Fifty-six migrants were killed last December when a tractor-trailer transporting more than 150 mainly Central Americans overturned on the Chiapa de Corzo-Tuxtla Gutiérrez highway in Chiapas, while more than 53 migrants, including 27 Mexicans, died in June after being trapped in stifling conditions in a tractor-trailer found abandoned in San Antonio, Texas.

Migration was one of the issues discussed at Monday’s U.S-Mexico High-Level Economic Dialogue in Mexico City. In a joint statement issued after the talks, the two countries noted that their development agencies last December “launched a new collaborative framework called “Sowing Opportunities” (Sembrando Oportunidades) to increase technical cooperation and address the root causes of irregular migration in northern Central America.”

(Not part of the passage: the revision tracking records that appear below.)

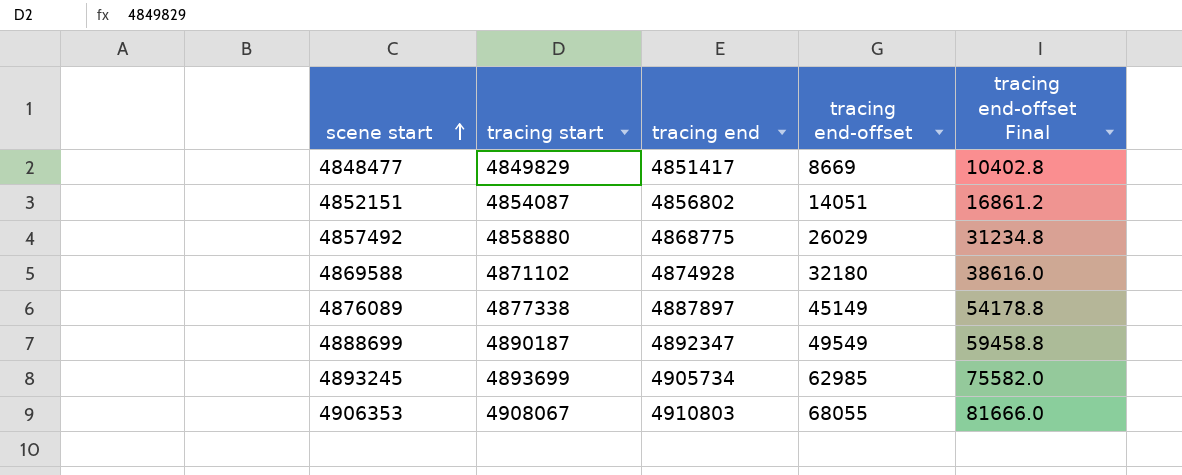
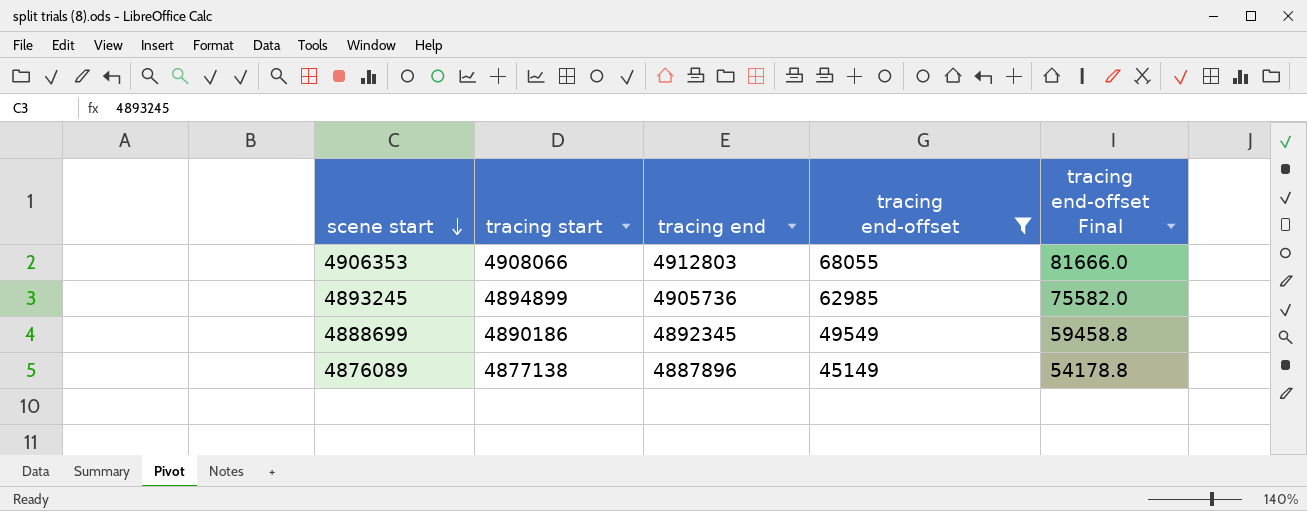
filter: none -> tracing end-offset >= 45149
row order: scene start ascending -> scene start descending
4906353 | tracing start: 4908067 -> 4908066
4906353 | tracing end: 4910803 -> 4912803
4893245 | tracing start: 4893699 -> 4894899
4893245 | tracing end: 4905734 -> 4905736
4888699 | tracing start: 4890187 -> 4890186
4888699 | tracing end: 4892347 -> 4892345
4876089 | tracing start: 4877338 -> 4877138
4876089 | tracing end: 4887897 -> 4887896

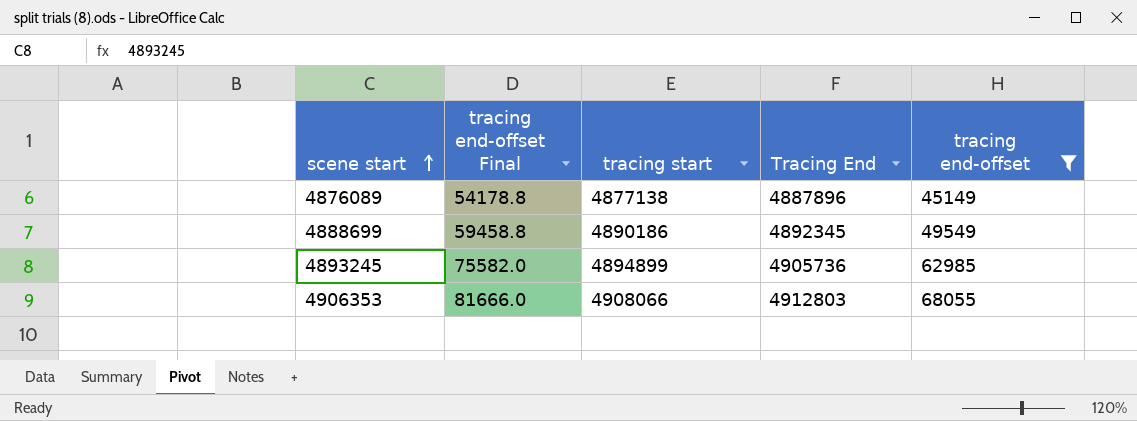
row order: scene start descending -> scene start ascending
column tracing end-offset Final | position: 5 -> 2
column name: tracing end -> Tracing End

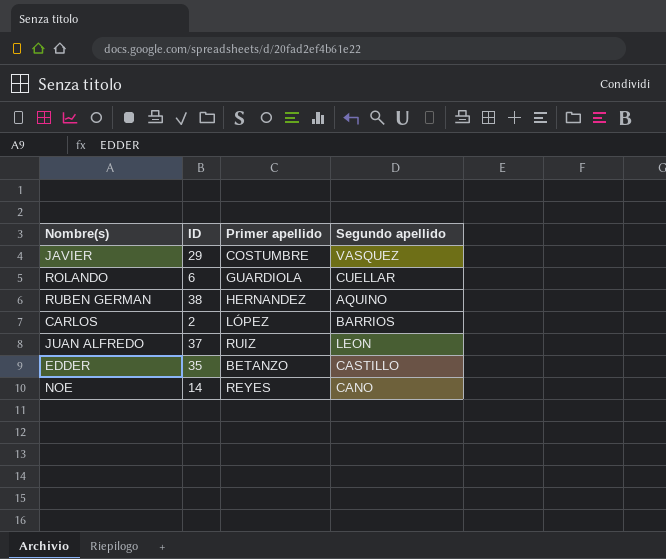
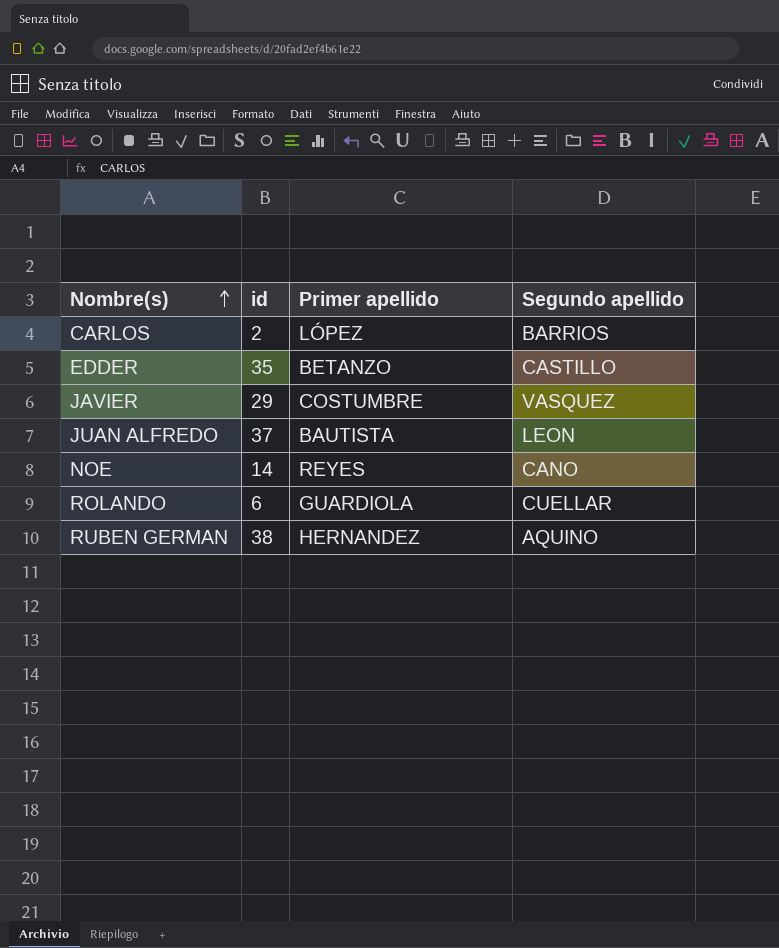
row order: none -> Nombre(s) ascending
column name: ID -> id
JUAN ALFREDO | Primer apellido: RUIZ -> BAUTISTA

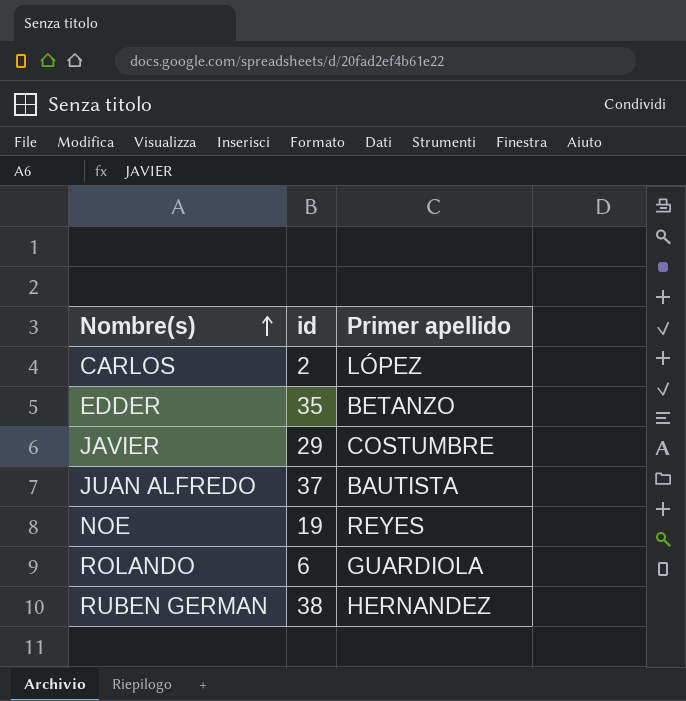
column Segundo apellido | position: 4 -> none
NOE | id: 14 -> 19

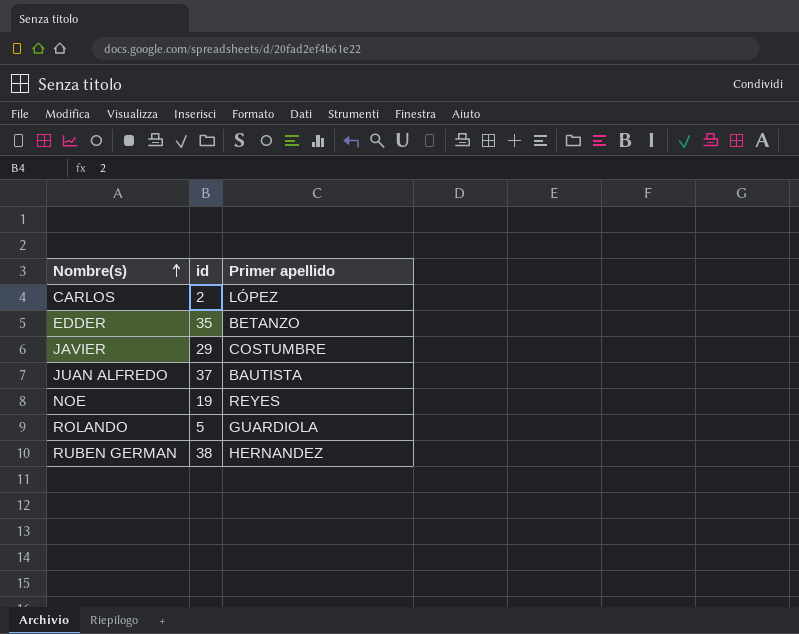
ROLANDO | id: 6 -> 5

Still, United States Customs and Border Protection agents have completed over 1.8 million “enforcement actions” – apprehensions and expulsions – against migrants since the commencement of U.S. fiscal year (FY) 2022 last October. The figure, which doesn’t include data for August or September, is already about 10% higher than that for all of FY 2021 and 350% higher than that for FY 2020.

In Mexico, the refugee agency COMAR received a record high of over 131,000 asylum requests last year, more than 50,000 of which were filed by Haitians. However, the overburdened agency only resolved 38,054 applications last year, 72% of which were approved, the newspaper Milenio reported in July.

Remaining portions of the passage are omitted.